Though epithelial cells are generally not an efficient target for TB, they can be a target of aerosolized vaccines depending on the vaccine vector. In particular, viral vaccine vectors can efficiently target the respiratory epithelium (80–81). Previously, studies have shown that respiratory epithelial cells can play a role in stimulating the innate immune system (82-83).
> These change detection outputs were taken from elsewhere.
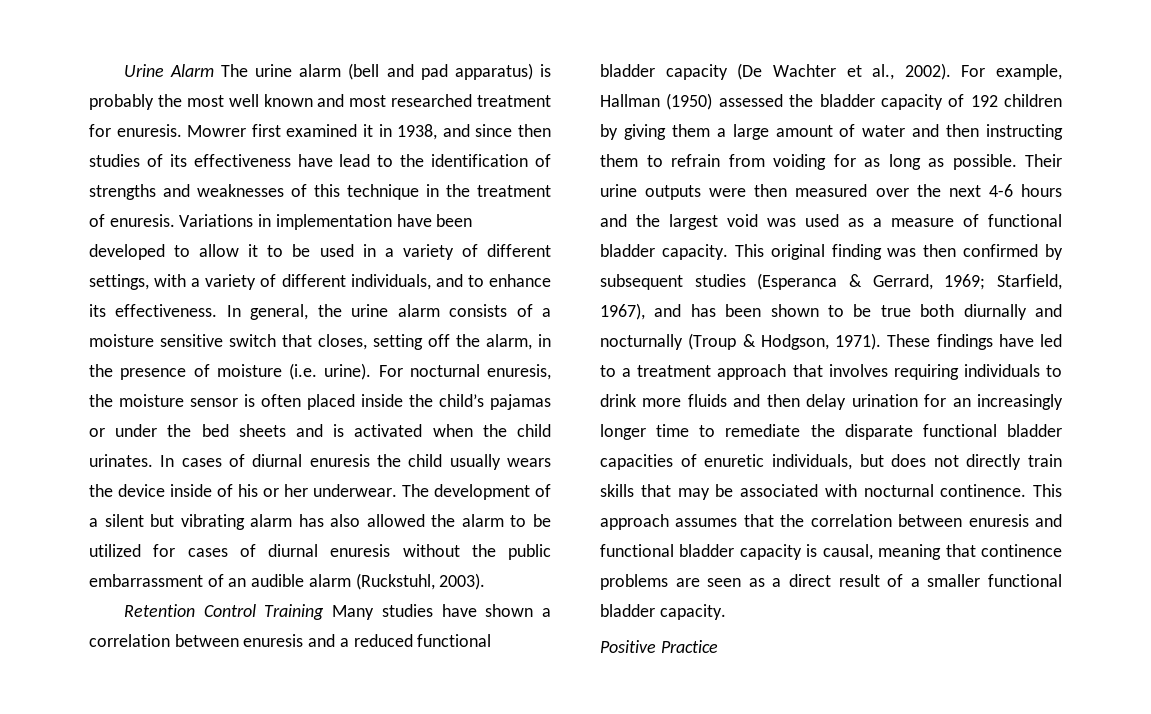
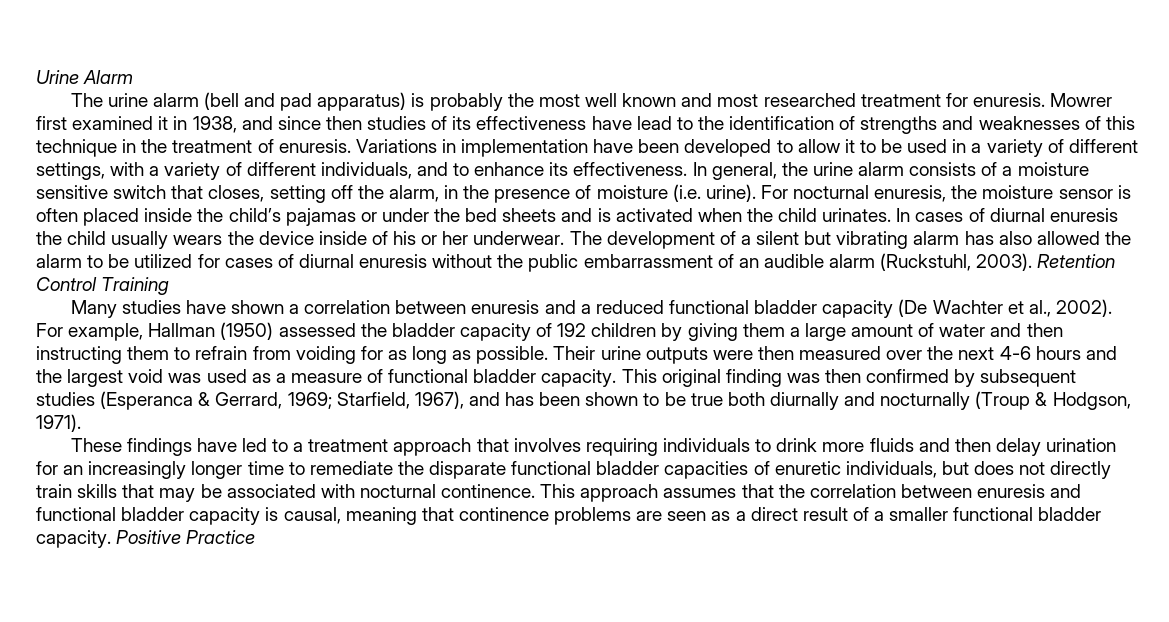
- Urine Alarm The urine alarm (bell and pad apparatus) is probably the most well known and most researched treatment for enuresis.
+ Urine Alarm
+ The urine alarm (bell and pad apparatus) is probably the most well known and most researched treatment for enuresis.
- The development of a silent but vibrating alarm has also allowed the alarm to be utilized for cases of diurnal enuresis without the public embarrassment of an audible alarm (Ruckstuhl, 2003).
- Retention Control Training Many studies have shown a correlation between enuresis and a reduced functional bladder capacity (De Wachter et al., 2002).
+ The development of a silent but vibrating alarm has also allowed the alarm to be utilized for cases of diurnal enuresis without the public embarrassment of an audible alarm (Ruckstuhl, 2003). Retention Control Training
+ Many studies have shown a correlation between enuresis and a reduced functional bladder capacity (De Wachter et al., 2002).
- Starfield, 1967), and has been shown to be true both diurnally and nocturnally (Troup & Hodgson, 1971). These findings have led to a treatment approach that involves requiring individuals to drink more fluids and then delay urination for an increasingly longer time to remediate the disparate functional bladder capacities of enuretic individuals, but does not directly train skills that may be associated with nocturnal continence.
+ Starfield, 1967), and has been shown to be true both diurnally and nocturnally (Troup & Hodgson, 1971).
+ These findings have led to a treatment approach that involves requiring individuals to drink more fluids and then delay urination for an increasingly longer time to remediate the disparate functional bladder capacities of enuretic individuals, but does not directly train skills that may be associated with nocturnal continence.
- This approach assumes that the correlation between enuresis and functional bladder capacity is causal, meaning that continence problems are seen as a direct result of a smaller functional bladder capacity.
- Positive Practice
+ This approach assumes that the correlation between enuresis and functional bladder capacity is causal, meaning that continence problems are seen as a direct result of a smaller functional bladder capacity. Positive Practice

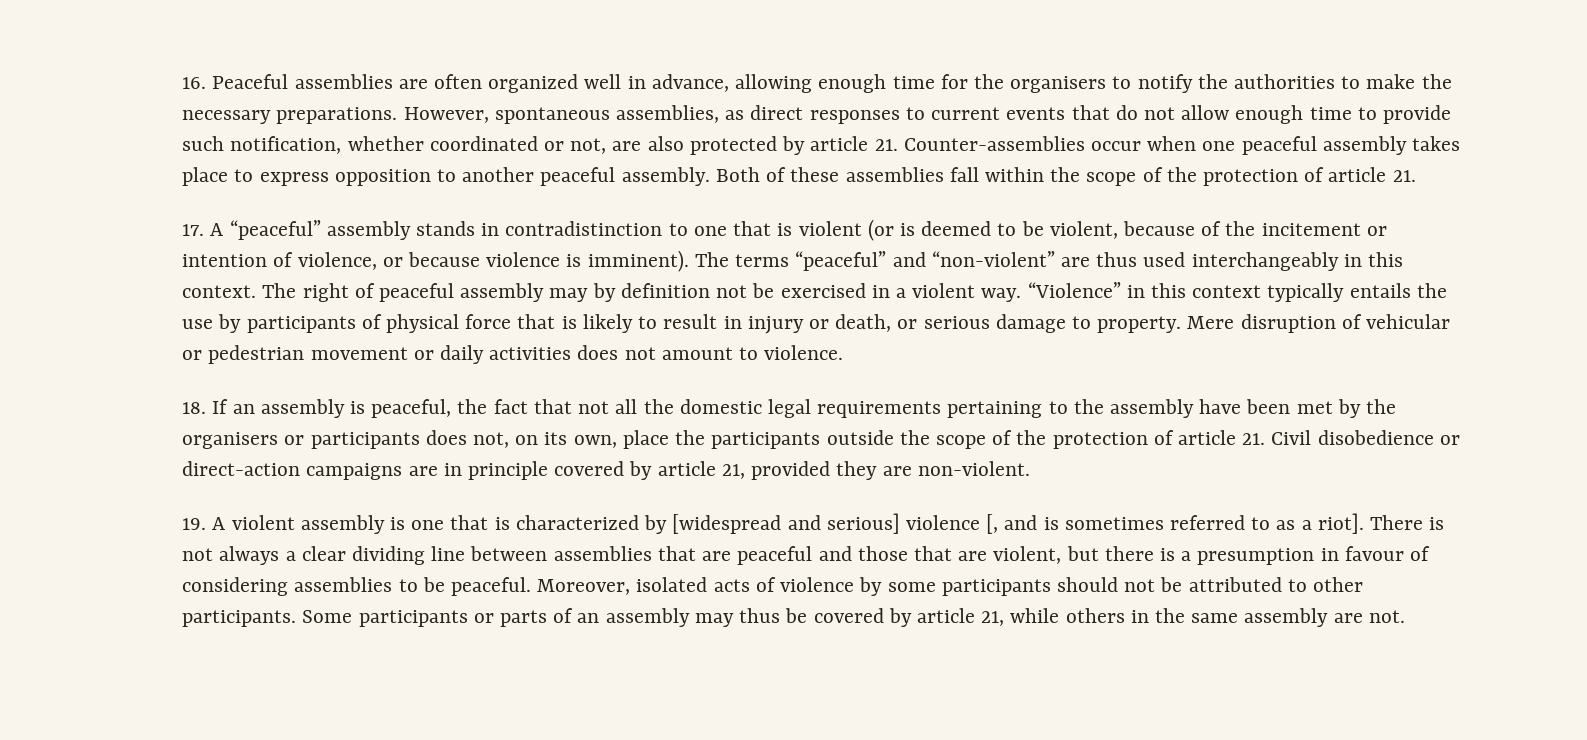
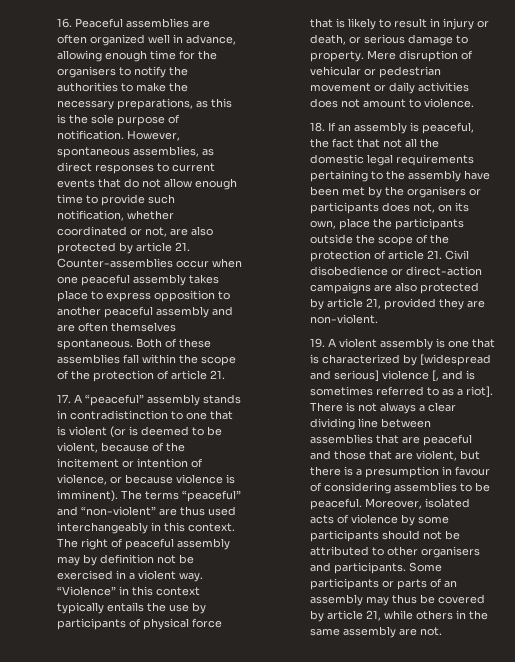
- 16. Peaceful assemblies are often organized well in advance, allowing enough time for the organisers to notify the authorities to make the necessary preparations.
+ 16. Peaceful assemblies are often organized well in advance, allowing enough time for the organisers to notify the authorities to make the necessary preparations, as this is the sole purpose of notification.
- However, spontaneous assemblies, as direct responses to current events that do not allow enough time to provide such notification, whether coordinated or not, are also protected by article 21. Counter-assemblies occur when one peaceful assembly takes place to express opposition to another peaceful assembly.
+ However, spontaneous assemblies, as direct responses to current events that do not allow enough time to provide such notification, whether coordinated or not, are also protected by article 21. Counter-assemblies occur when one peaceful assembly takes place to express opposition to another peaceful assembly and are often themselves spontaneous.
- 18. If an assembly is peaceful, the fact that not all the domestic legal requirements pertaining to the assembly have been met by the organisers or participants does not, on its own, place the participants outside the scope of the protection of article 21. Civil disobedience or direct-action campaigns are in principle covered by article 21, provided they are non-violent.
+ 18. If an assembly is peaceful, the fact that not all the domestic legal requirements pertaining to the assembly have been met by the organisers or participants does not, on its own, place the participants outside the scope of the protection of article 21. Civil disobedience or direct-action campaigns are also protected by article 21, provided they are non-violent.
- Moreover, isolated acts of violence by some participants should not be attributed to other participants.
+ Moreover, isolated acts of violence by some participants should not be attributed to other organisers and participants.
Mechanisms such as mucociliary transport, surfactants and anti-microbial peptides allow the lung to deal with invading microorganisms in a manner that does not require the induction of a proinflammatory adaptive immune response. Epithelial (and other) cells also mediate a noninflammatory environment in the lung by secreting immune mediators to temper the immune response (e.g. TGF-β and IL-10 (73, 84)) or redirect it toward a less proinflammatory (e.g. Th2) response, including TSLP, IL-25 and IL-33 (85–86). These mediators also contribute to the alternative activation state of alveolar macrophages (discussed above).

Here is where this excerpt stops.